Jon Emaldi
Socio de Laboral Kutxa y miembro de Arizmendiarrieta Fundazioa

La independencia europea y el reto de la productividad

En palabras de Carney, el primer ministro canadiense que antes de este puesto ha sido nada menos que Gobernador de dos bancos centrales distintos, el de Inglaterra y el de Canadá, el año 2025 supone no un momento de transición, sino un momento de ruptura. De modo que Europa tiene que cambiar su proyecto para mantener su independencia frente a otras áreas.

Y en esa ruptura, el reto básico para Europa, en opinión del famoso Informe Draghi, es una estrategia para frenar su declive económico frente a otras potencias como EEUU o China. Draghi pone el énfasis en que el escaso crecimiento económico se debe al no incremento de su productividad y como consecuencia, su pérdida de competitividad. La fortaleza económica de Europa y el mantenimiento de su modelo social exigen una nueva estrategia, sobre todo industrial, con el foco en la productividad. El dato que da Draghi es que la productividad por hora en la Unión Europea entre 2002 y 2023 ha crecido un 15%, no llega ni a un 1% anual, mientras que en EEUU el ritmo ha sido sustancialmente mayor. Una menor productividad consecuencia de la pérdida de ritmo en innovación.

Draghi insiste sobre todo en los deberes desde las Administraciones públicas para cambiar esta situación y describe tres transformaciones imprescindibles: innovación (por ejemplo, financiación público-privada para impulso a los sectores más avanzados tecnológicamente y para generalización del uso de las nuevas tecnologías), descarbonización y seguridad económica (reducir la dependencia en materias primas, en tecnología y en defensa).

En cambio, un reciente estudio de la prestigiosa consultora McKinsey, compartiendo la necesidad de incrementar la productividad, pone el foco en la actividad dentro de las empresas. Sus conclusiones son que, aunque Europa está muy por delante de otras zonas en movilidad social, y los niveles de desigualdad son menores, en los últimos años en la Unión Europea se está produciendo un estancamiento de la movilidad social y no se han reducido las desigualdades. Y defiende que reducir las desigualdades permitiría un fuerte aumento de la productividad.

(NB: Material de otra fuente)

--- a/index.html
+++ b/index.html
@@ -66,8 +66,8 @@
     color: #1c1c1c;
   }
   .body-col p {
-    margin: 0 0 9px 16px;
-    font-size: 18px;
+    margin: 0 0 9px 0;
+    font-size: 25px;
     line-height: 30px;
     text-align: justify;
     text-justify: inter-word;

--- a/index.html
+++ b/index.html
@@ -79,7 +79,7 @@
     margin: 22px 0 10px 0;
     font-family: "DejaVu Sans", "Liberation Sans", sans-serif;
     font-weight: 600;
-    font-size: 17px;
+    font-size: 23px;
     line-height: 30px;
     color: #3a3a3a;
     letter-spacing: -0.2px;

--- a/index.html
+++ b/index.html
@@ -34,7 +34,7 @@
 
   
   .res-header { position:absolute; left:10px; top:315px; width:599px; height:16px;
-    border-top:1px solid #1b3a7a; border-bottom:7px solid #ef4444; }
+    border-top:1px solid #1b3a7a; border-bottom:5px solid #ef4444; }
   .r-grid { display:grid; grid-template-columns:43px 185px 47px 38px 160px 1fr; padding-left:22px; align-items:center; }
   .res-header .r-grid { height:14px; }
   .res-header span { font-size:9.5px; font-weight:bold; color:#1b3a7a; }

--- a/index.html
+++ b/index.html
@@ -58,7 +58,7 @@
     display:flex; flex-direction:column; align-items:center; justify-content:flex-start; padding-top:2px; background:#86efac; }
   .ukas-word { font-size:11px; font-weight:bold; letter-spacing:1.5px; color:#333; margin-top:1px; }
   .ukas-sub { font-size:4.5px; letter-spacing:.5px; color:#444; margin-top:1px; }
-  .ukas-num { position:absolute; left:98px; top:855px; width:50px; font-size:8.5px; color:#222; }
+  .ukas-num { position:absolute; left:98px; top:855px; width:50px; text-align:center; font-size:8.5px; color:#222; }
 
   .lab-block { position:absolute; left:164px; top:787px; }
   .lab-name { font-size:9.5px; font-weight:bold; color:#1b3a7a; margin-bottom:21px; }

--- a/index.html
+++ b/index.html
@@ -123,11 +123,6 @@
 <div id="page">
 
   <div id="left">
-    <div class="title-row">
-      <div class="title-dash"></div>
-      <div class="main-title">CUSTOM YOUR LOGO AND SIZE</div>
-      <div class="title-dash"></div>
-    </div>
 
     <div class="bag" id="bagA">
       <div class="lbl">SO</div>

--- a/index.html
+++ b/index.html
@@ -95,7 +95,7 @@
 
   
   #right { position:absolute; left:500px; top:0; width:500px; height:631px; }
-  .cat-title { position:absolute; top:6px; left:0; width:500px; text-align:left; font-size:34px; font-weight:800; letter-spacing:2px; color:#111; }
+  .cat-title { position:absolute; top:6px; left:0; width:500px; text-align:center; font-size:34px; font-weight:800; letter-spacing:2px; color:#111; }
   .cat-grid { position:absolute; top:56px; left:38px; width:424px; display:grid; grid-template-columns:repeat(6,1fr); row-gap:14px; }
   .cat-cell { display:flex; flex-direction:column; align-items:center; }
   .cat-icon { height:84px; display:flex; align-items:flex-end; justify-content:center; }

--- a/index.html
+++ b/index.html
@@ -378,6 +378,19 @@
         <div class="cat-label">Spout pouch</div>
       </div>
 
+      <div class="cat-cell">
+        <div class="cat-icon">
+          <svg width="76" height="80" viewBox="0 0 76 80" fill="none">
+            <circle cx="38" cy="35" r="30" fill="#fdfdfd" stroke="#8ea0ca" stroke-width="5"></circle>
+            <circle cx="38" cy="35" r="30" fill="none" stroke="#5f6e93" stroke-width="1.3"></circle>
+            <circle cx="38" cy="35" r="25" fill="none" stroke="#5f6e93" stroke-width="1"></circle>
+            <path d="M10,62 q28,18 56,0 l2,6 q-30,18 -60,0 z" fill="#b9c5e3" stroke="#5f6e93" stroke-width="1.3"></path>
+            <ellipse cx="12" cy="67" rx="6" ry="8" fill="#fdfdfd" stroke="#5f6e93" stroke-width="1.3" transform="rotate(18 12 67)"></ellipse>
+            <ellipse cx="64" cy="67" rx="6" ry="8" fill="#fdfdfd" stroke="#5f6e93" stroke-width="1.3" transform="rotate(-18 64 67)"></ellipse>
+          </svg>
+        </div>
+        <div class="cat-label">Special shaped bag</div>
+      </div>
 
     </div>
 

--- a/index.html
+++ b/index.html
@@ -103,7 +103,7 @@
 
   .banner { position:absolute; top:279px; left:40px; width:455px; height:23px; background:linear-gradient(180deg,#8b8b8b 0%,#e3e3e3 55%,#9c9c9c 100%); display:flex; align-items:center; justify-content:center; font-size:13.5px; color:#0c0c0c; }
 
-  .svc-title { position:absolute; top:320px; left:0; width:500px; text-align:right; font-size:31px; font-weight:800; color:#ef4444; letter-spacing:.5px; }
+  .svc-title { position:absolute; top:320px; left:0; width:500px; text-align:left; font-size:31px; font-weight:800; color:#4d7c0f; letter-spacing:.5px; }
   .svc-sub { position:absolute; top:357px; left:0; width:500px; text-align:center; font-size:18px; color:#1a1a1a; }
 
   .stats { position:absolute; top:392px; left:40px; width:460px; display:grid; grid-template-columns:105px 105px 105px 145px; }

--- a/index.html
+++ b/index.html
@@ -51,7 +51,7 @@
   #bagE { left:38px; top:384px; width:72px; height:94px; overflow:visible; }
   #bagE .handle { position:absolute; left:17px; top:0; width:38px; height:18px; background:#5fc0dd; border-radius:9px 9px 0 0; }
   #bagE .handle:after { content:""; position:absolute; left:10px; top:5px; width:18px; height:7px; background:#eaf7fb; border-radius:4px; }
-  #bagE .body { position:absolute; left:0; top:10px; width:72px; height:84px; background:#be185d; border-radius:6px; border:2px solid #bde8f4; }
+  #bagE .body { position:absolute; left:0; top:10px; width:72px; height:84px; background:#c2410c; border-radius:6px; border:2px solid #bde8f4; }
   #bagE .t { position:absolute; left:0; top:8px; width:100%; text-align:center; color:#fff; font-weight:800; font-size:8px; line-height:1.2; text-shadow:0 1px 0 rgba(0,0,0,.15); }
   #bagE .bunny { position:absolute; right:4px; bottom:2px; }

Para McKinsey, las empresas que aplican medidas para crecer en estas variables reciben un impacto positivo directo en su cuenta de resultados sin esperar mucho. Para ello, tienen que actuar sobre su selección de personas, dando mayor importancia a la experiencia y la actitud de personas incluso con menos méritos académicos, y procedentes de centros educativos más modestos, así como buscar diversidad en los perfiles sociales, de procedencia, de género y de ámbitos de conocimientos de sus plantillas. Pero, sobre todo, se trata de implantar planes de desarrollo personalizados de manera que la formación de las personas no sea un freno a la asunción de nuevas tecnologías, sino que se convierta en una oportunidad. Porque los cambios que prevén son enormes. Calculan que en Europa, entre 2022 y 2030 se van a necesitar diez millones de trabajadores en actividades de media o alta cualificación, y por el contrario, la Inteligencia Artificial y la automatización de las tareas van a hacer desaparecer seis millones de puestos de trabajo. Evidentemente, va a haber tensiones por falta de trabajadores cualificados, de modo que una solución muy rentable para muchas empresas va a ser la de invertir en la educación y cualificación de sus trabajadores y trabajadoras. Con el añadido evidente de una mayor vinculación con la empresa que invierte en sus personas.

Este año 2026 es el 50 aniversario de la muerte de don Jose María Arizmendiarrieta, el fundador de la Experiencia Cooperativa de Mondragon, y para recordar su obra y sus valores traemos aquí estas referencias que ilustran la actualidad y la aplicabilidad de sus enseñanzas. Porque algo especialmente llamativo en su pensamiento es su convicción en la potencialidad de la educación, la participación y la solidaridad para transformar las empresas haciéndolas más humanas, pero también más productivas.

Una de sus frases más conocidas es «Hay que socializar el saber para democratizar el poder», a la que añadía «Tras la socialización de la cultura viene inevitablemente una socialización de las fortunas y hasta del poder; diríamos que es la condición previa indispensable para una democratización y un progreso económico-social de un pueblo».

Nuestra aportación a la independencia del modelo económico y social europeo, a nivel geopolítico, será escaso, pero cada uno y cada una en su puesto de trabajo en nuestras empresas, o en su centro de estudios, sí podemos dar pasos desde la formación permanente hacia la productividad, y desde la participación y la solidaridad hacia la reducción de las desigualdades. Siguiendo las ideas de un cura que nunca promocionó dentro de la Iglesia, nunca fue párroco, se quedó en ayudante (coadjutor).